“Terus apa yang harus Mama lakukan, Sayang?” tanya Ibuku dengan wajah yang makin luput.
“Mama tahu, sudah lama anakmu ini sakit terus. Dan terkurung di sini. Ini hanya menunda kematian! Aku ingin hidup, Ma! Merasakan menjadi manusia di luar sana! Bukan di dalam sini.” Aku pun akhirnya sama menangis dengannya.
“Dara, setelah kamu sembuh. Aku yang akan mengantarkanmu pulang.” Lagi kata Nara.

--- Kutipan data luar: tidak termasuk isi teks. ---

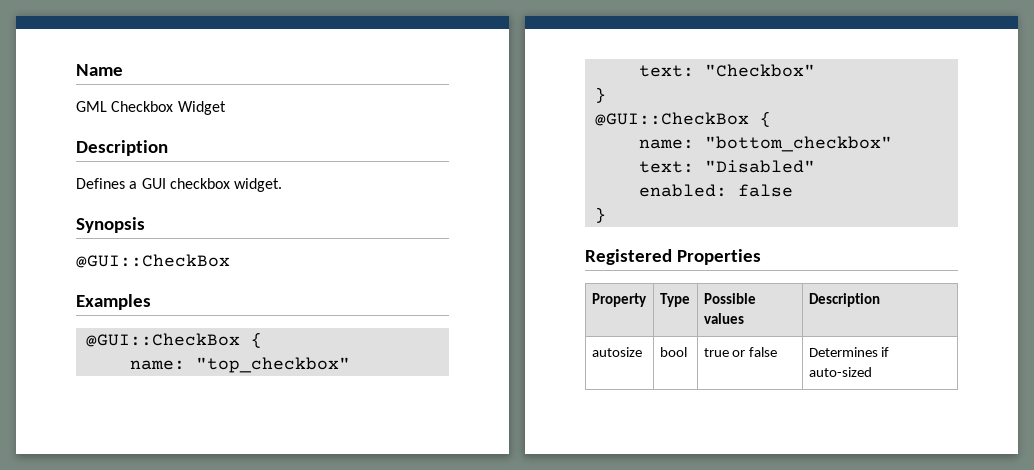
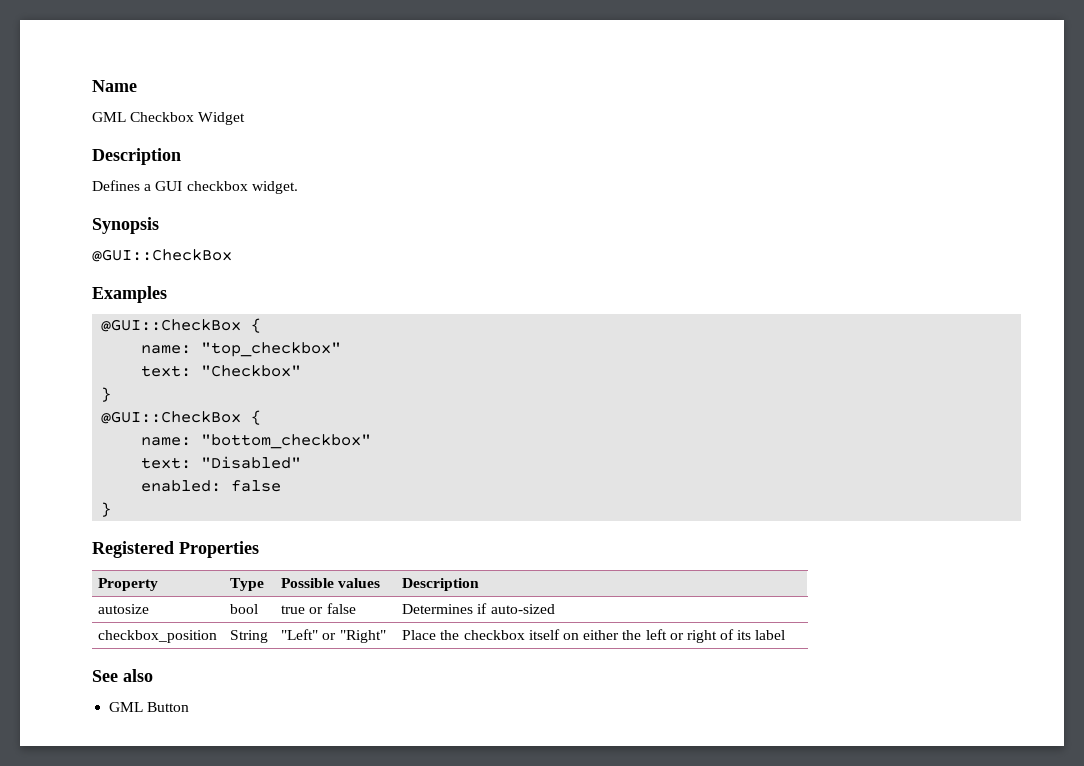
+ checkbox_position | String | "Left" or "Right" | Place the checkbox itself on either the left or right of its label
+ See also
+ GML Button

“Iya, Sayang. Kamu pasti sembuh…” kini kata ibuku lagi.
Aku hanya ingin pulang.
Ibu tidak pernah yakin, beberapa inci dari sini adalah sama membesarkan lubang hitam yang terus menyeret jiwaku dengan semaunya. Nara, laki-laki yang kukenal selama 12 tahun. Nara mencintaiku, juga aku. Tapi cinta seolah lebih menyakitkan. Cinta bisa jatuh di mana saja, tetapi jatuhnya cinta tidak pernah salah. Dan aku tidak ingin ia ikut sakit karena cinta, yang telah menyatukan jiwa kami. Aku sakit dan ia sehat. Aku di sini, namun ia bisa bebas memilih di mana ia akan berada dan melanjutkan hidupnya. Tapi ia enggan pergi, meninggalkanku yang sering sakit-sakitan, menunggu kematian menyembuhkan.
“Nara.” Panggilku pelan, saat beranda sore tak pernah jelas kami nikmati di antara kaca-kaca ruangan ini.
“Ya, Sayang?”
“Apa yang kamu harapkan dariku?” kataku dengan ragu.
“Aku mengharapkan kamu sembuh, dan setelah ini kita akan berdampingan dipelaminan, juga melengkapi sisa kehidupanku, kehidupan kita.” Katanya mesra.
“Bagaimana jika aku tak sembuh? Dan tak dapat mendampingimu dipelaminan itu?”